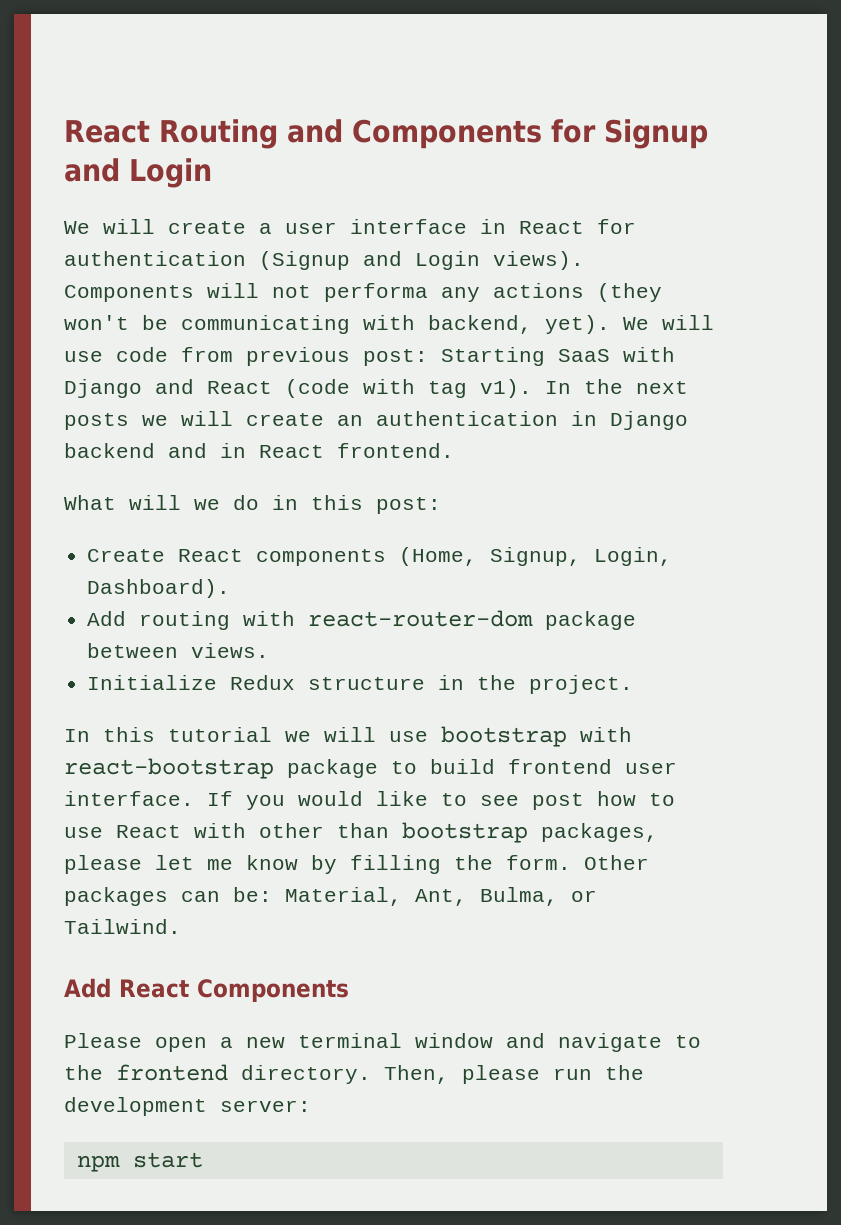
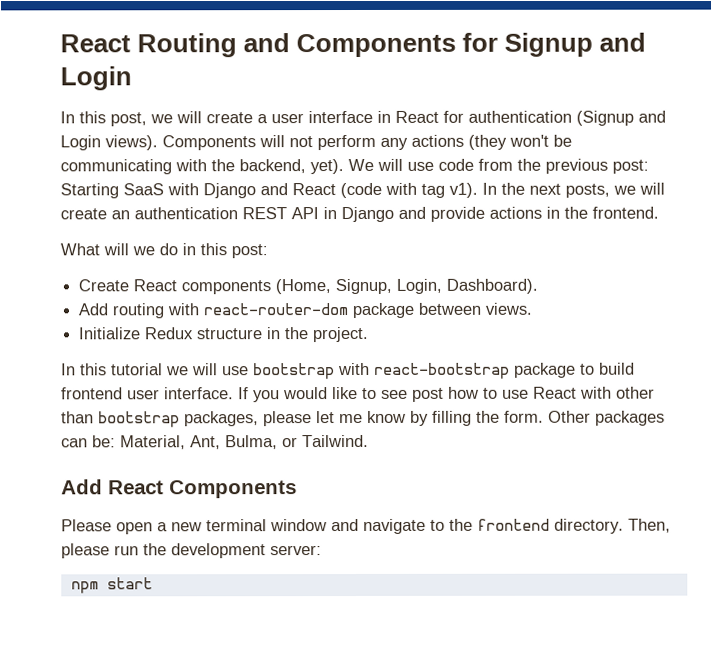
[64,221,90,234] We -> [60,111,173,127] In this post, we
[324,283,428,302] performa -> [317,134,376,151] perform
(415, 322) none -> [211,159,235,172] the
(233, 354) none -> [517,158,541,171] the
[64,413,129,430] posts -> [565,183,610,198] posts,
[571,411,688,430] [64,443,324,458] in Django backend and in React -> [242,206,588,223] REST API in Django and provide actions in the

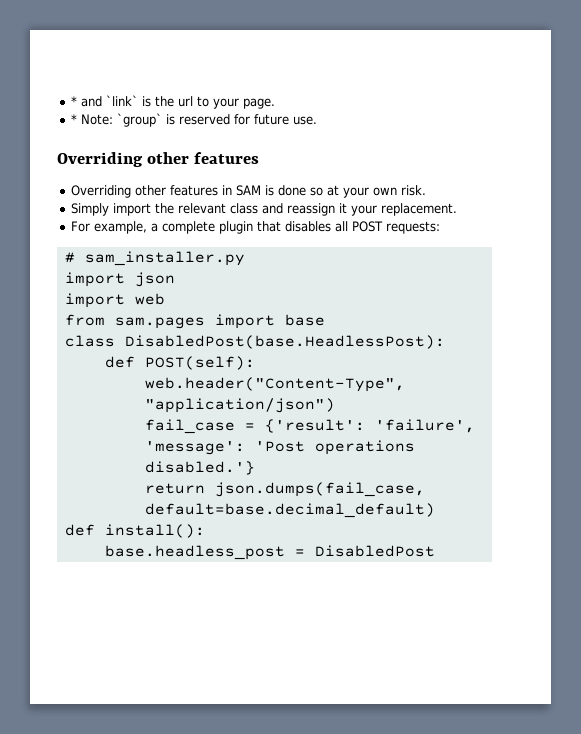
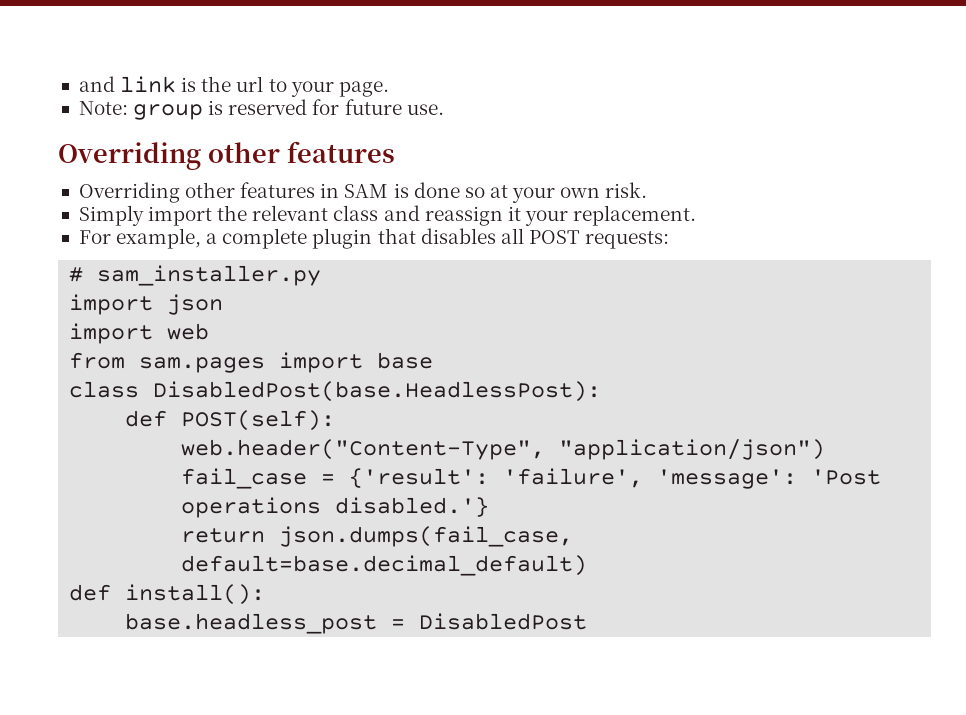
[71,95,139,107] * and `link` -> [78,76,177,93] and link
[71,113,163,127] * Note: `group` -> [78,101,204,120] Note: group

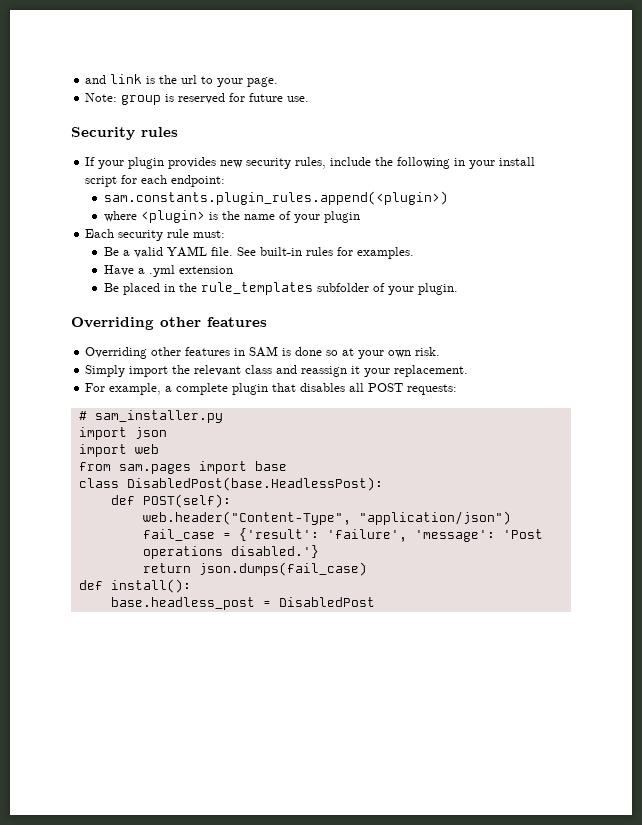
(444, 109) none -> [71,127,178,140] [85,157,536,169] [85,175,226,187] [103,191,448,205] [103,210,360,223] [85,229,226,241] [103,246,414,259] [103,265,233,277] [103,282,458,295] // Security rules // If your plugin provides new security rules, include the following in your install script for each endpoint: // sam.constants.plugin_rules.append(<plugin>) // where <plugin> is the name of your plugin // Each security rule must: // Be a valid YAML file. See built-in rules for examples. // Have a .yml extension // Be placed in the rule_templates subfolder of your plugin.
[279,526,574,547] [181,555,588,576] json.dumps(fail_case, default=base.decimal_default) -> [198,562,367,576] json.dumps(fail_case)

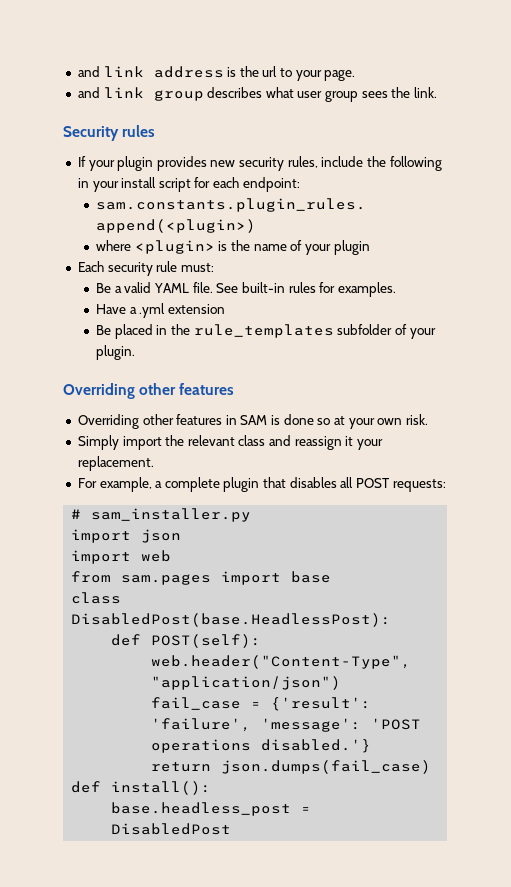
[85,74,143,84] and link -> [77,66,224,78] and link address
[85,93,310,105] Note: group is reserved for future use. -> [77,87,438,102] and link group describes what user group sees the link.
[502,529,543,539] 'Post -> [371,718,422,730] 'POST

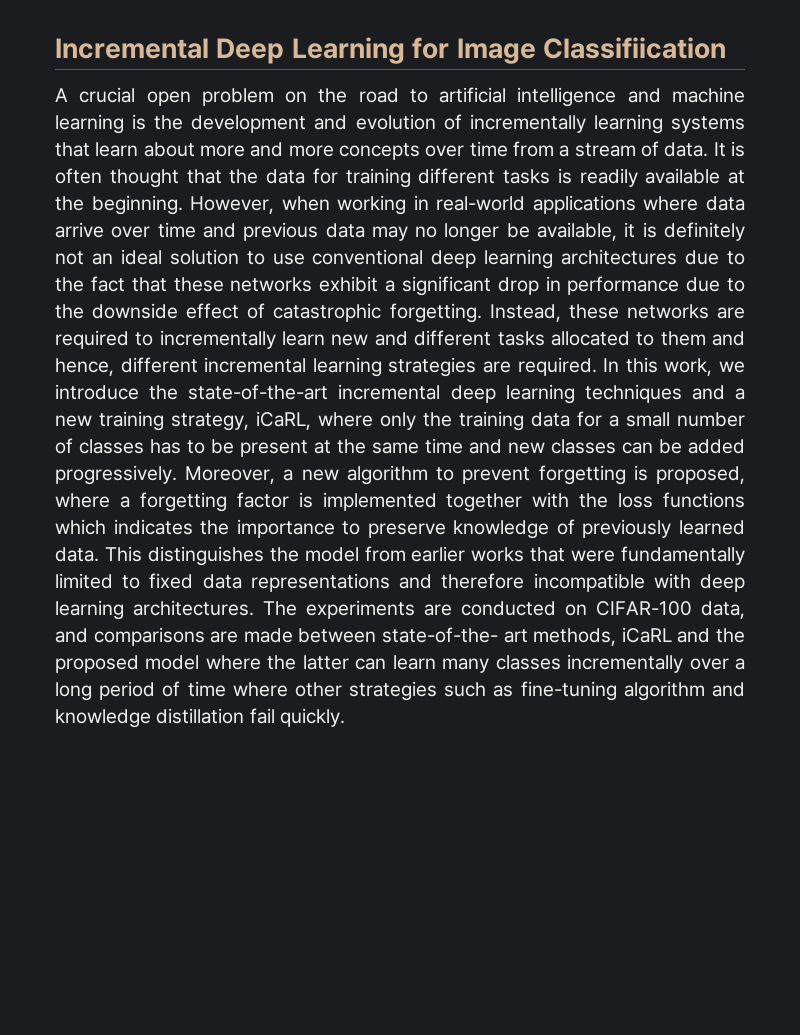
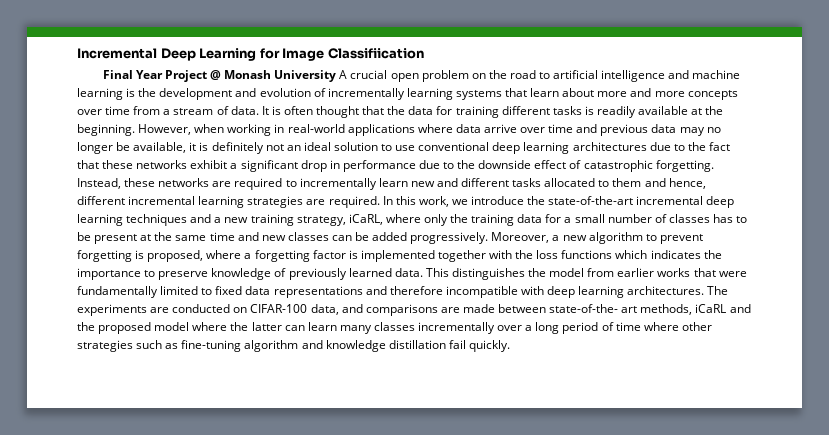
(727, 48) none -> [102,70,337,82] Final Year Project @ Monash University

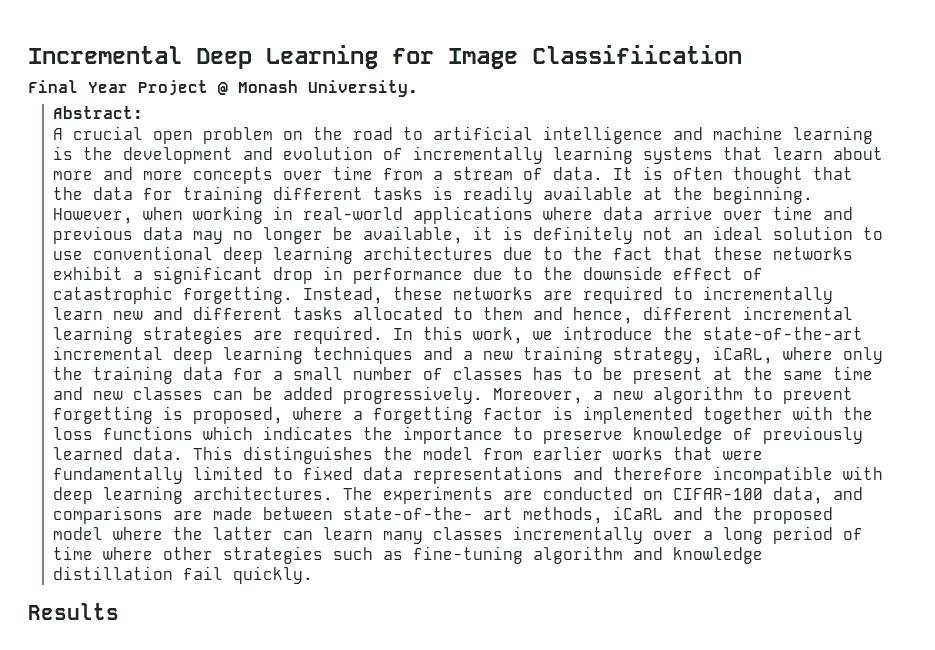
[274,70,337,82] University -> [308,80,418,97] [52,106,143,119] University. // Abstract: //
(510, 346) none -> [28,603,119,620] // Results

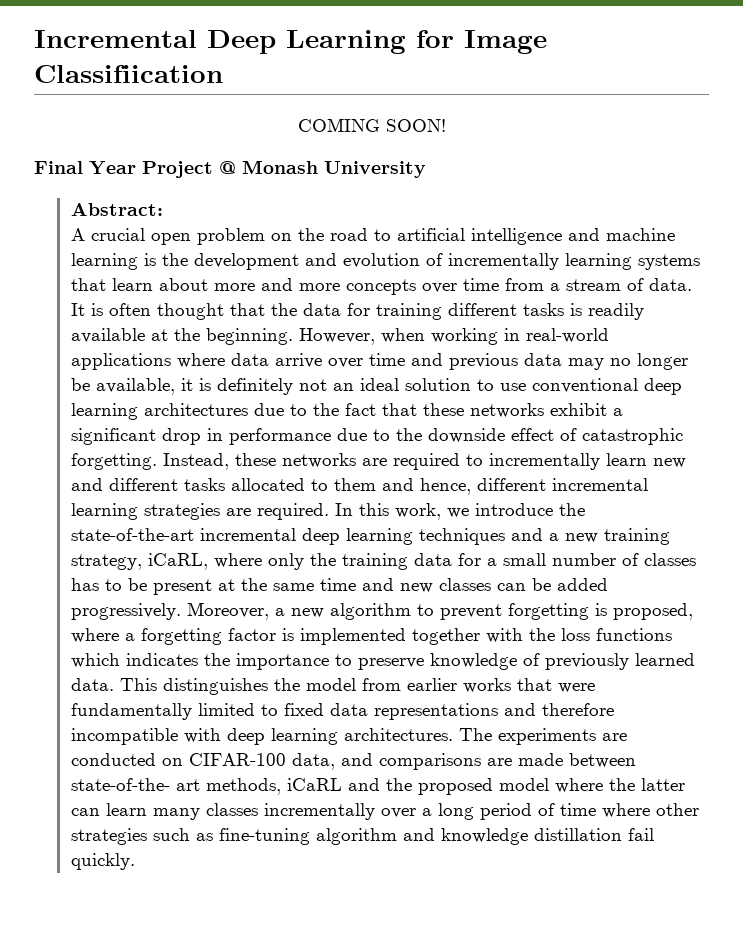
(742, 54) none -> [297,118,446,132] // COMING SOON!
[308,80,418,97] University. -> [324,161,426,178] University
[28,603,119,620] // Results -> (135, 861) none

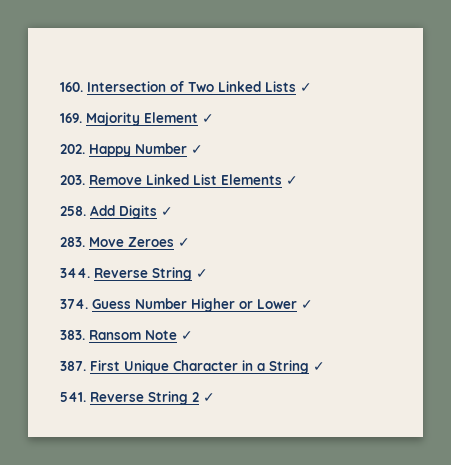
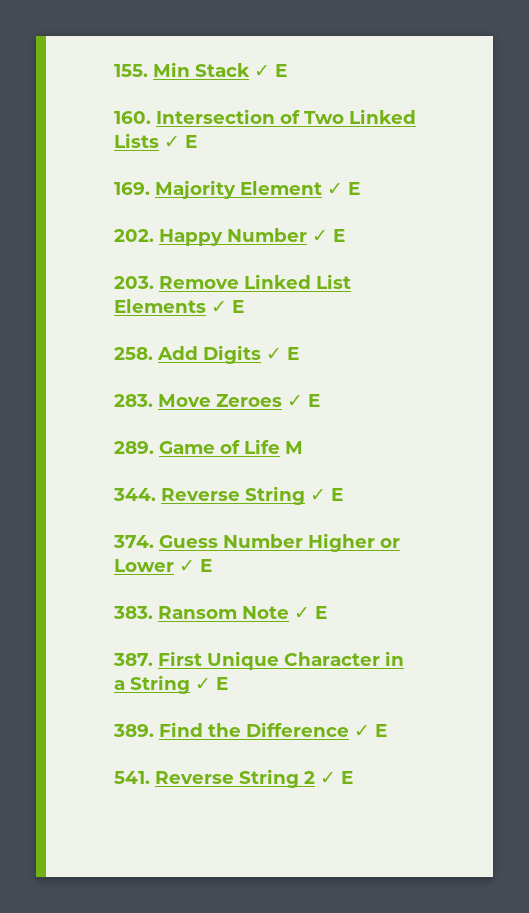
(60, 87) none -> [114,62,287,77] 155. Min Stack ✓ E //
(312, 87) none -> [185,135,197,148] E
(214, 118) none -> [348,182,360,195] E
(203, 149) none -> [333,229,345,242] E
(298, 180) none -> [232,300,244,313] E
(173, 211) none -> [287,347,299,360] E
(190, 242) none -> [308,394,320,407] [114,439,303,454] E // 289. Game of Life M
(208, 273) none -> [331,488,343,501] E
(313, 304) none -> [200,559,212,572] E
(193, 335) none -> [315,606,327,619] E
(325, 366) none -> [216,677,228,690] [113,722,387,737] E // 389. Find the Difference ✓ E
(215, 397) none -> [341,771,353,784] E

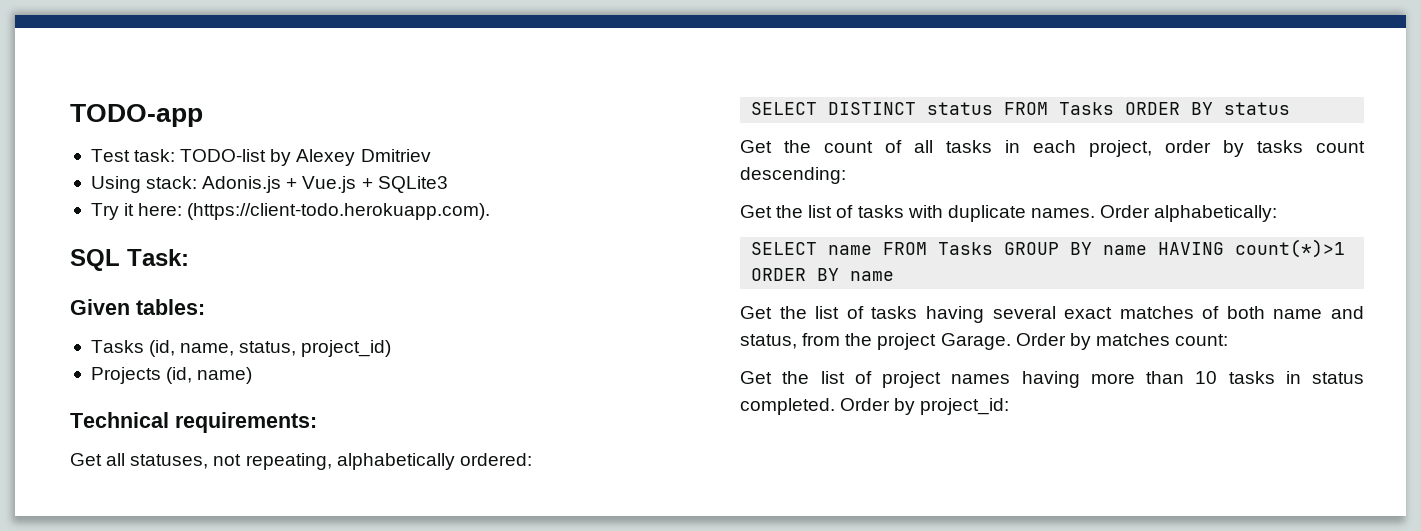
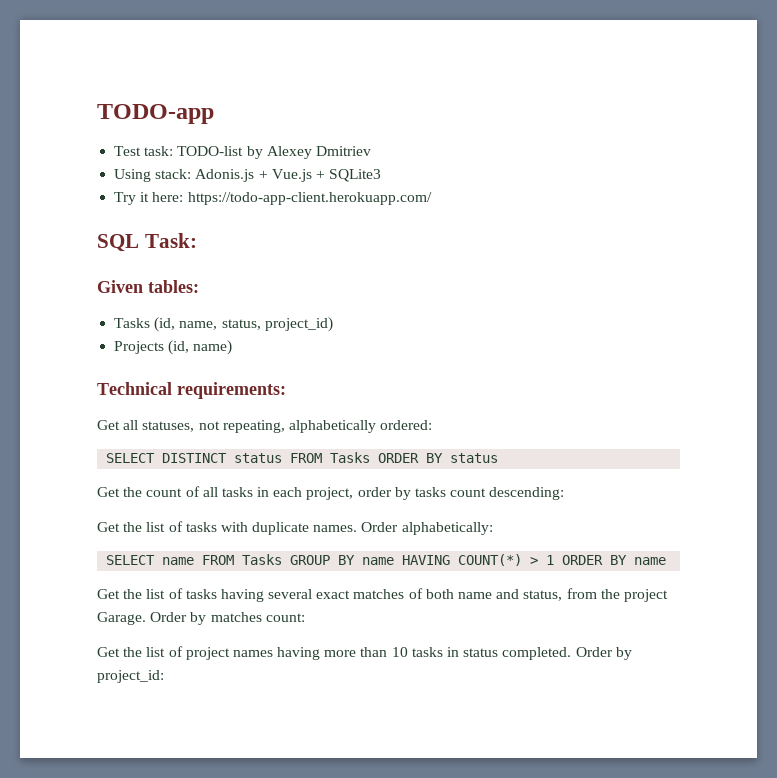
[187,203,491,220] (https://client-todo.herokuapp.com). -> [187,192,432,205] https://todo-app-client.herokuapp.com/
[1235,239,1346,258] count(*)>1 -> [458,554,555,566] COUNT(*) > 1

____

**Work to complete**
The copy must include every record exactly and none of the pictures.

**Written answer**
[64,221,90,234] We -> [60,111,173,127] In this post, we
[324,283,428,302] performa -> [317,134,376,151] perform
(415, 322) none -> [211,159,235,172] the
(233, 354) none -> [517,158,541,171] the
[64,413,129,430] posts -> [565,183,610,198] posts,
[571,411,688,430] [64,443,324,458] in Django backend and in React -> [242,206,588,223] REST API in Django and provide actions in the

[71,95,139,107] * and `link` -> [78,76,177,93] and link
[71,113,163,127] * Note: `group` -> [78,101,204,120] Note: group

(444, 109) none -> [71,127,178,140] [85,157,536,169] [85,175,226,187] [103,191,448,205] [103,210,360,223] [85,229,226,241] [103,246,414,259] [103,265,233,277] [103,282,458,295] // Security rules // If your plugin provides new security rules, include the following in your install script for each endpoint: // sam.constants.plugin_rules.append(<plugin>) // where <plugin> is the name of your plugin // Each security rule must: // Be a valid YAML file. See built-in rules for examples. // Have a .yml extension // Be placed in the rule_templates subfolder of your plugin.
[279,526,574,547] [181,555,588,576] json.dumps(fail_case, default=base.decimal_default) -> [198,562,367,576] json.dumps(fail_case)

[85,74,143,84] and link -> [77,66,224,78] and link address
[85,93,310,105] Note: group is reserved for future use. -> [77,87,438,102] and link group describes what user group sees the link.
[502,529,543,539] 'Post -> [371,718,422,730] 'POST

(727, 48) none -> [102,70,337,82] Final Year Project @ Monash University

[274,70,337,82] University -> [308,80,418,97] [52,106,143,119] University. // Abstract: //
(510, 346) none -> [28,603,119,620] // Results

(742, 54) none -> [297,118,446,132] // COMING SOON!
[308,80,418,97] University. -> [324,161,426,178] University
[28,603,119,620] // Results -> (135, 861) none

(60, 87) none -> [114,62,287,77] 155. Min Stack ✓ E //
(312, 87) none -> [185,135,197,148] E
(214, 118) none -> [348,182,360,195] E
(203, 149) none -> [333,229,345,242] E
(298, 180) none -> [232,300,244,313] E
(173, 211) none -> [287,347,299,360] E
(190, 242) none -> [308,394,320,407] [114,439,303,454] E // 289. Game of Life M
(208, 273) none -> [331,488,343,501] E
(313, 304) none -> [200,559,212,572] E
(193, 335) none -> [315,606,327,619] E
(325, 366) none -> [216,677,228,690] [113,722,387,737] E // 389. Find the Difference ✓ E
(215, 397) none -> [341,771,353,784] E

[187,203,491,220] (https://client-todo.herokuapp.com). -> [187,192,432,205] https://todo-app-client.herokuapp.com/
[1235,239,1346,258] count(*)>1 -> [458,554,555,566] COUNT(*) > 1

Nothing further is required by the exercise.